Assigned task:
The material below should be copied line for line, please, with pictures omitted.

Materials provided:
--- START ---
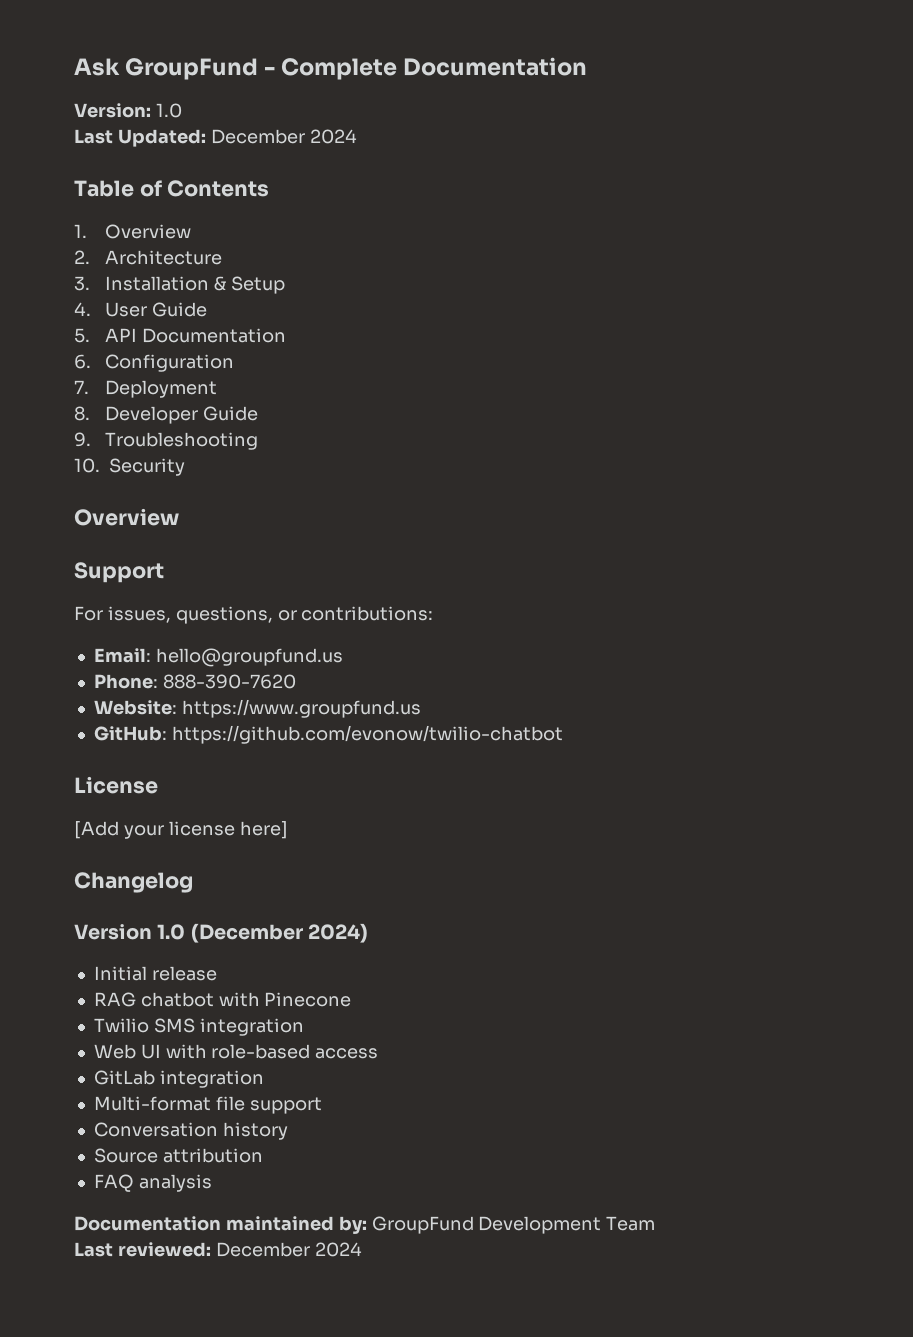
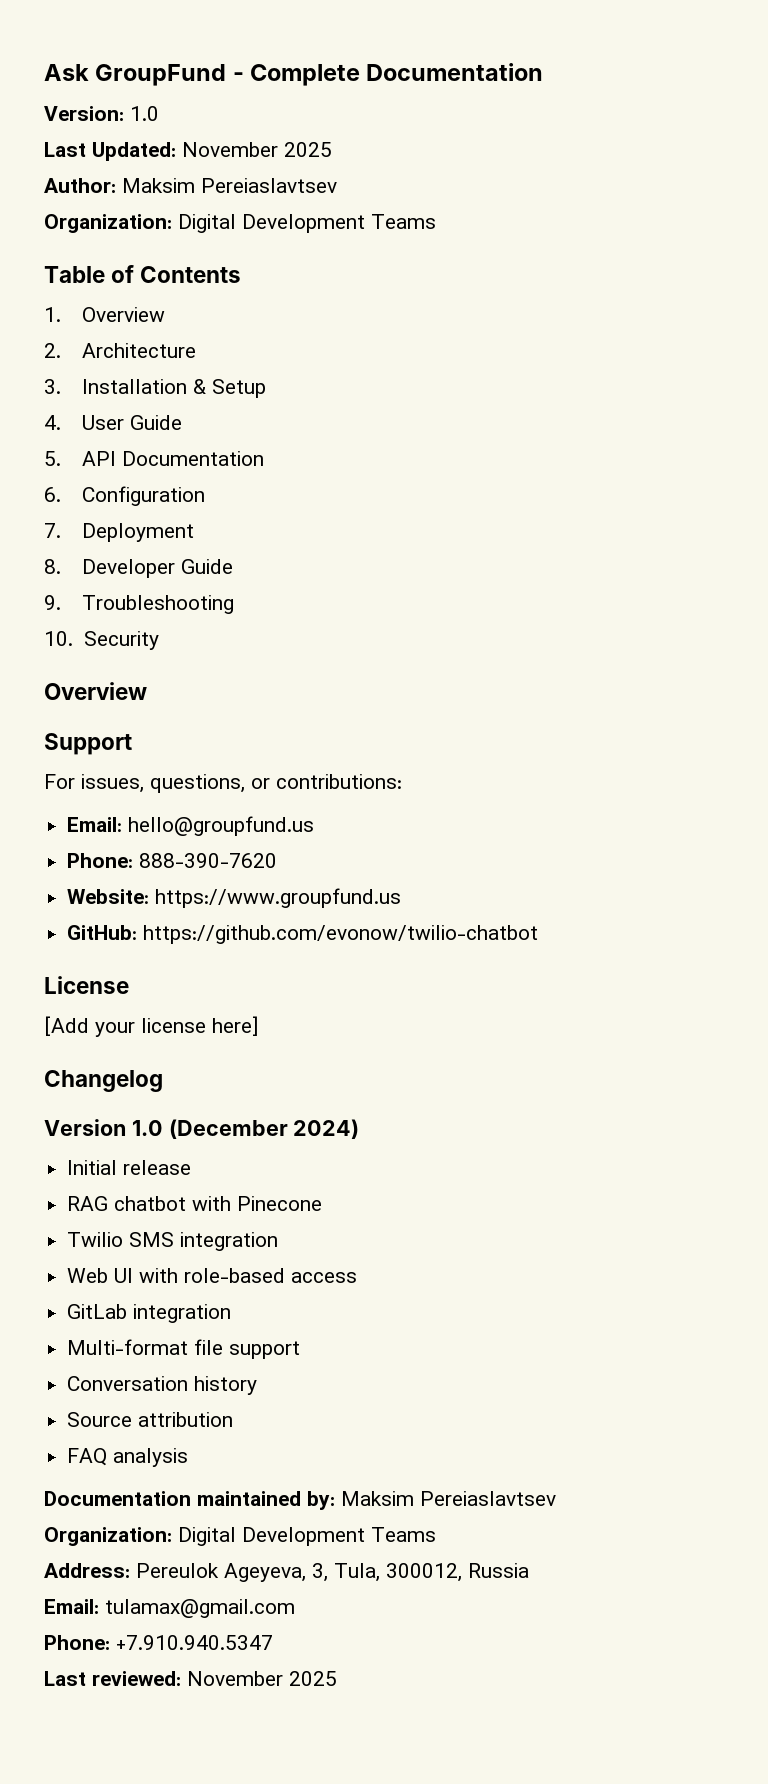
- Last Updated: December 2024
+ Last Updated: November 2025
+ Author: Maksim Pereiaslavtsev
+ Organization: Digital Development Teams
- Documentation maintained by: GroupFund Development Team
+ Documentation maintained by: Maksim Pereiaslavtsev
+ Organization: Digital Development Teams
+ Address: Pereulok Ageyeva, 3, Tula, 300012, Russia
+ Email: tulamax@gmail.com
+ Phone: +7.910.940.5347
- Last reviewed: December 2024
+ Last reviewed: November 2025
--- END ---
Written response:
- Last Updated: December 2024
+ Last Updated: November 2025
+ Author: Maksim Pereiaslavtsev
+ Organization: Digital Development Teams
- Documentation maintained by: GroupFund Development Team
+ Documentation maintained by: Maksim Pereiaslavtsev
+ Organization: Digital Development Teams
+ Address: Pereulok Ageyeva, 3, Tula, 300012, Russia
+ Email: tulamax@gmail.com
+ Phone: +7.910.940.5347
- Last reviewed: December 2024
+ Last reviewed: November 2025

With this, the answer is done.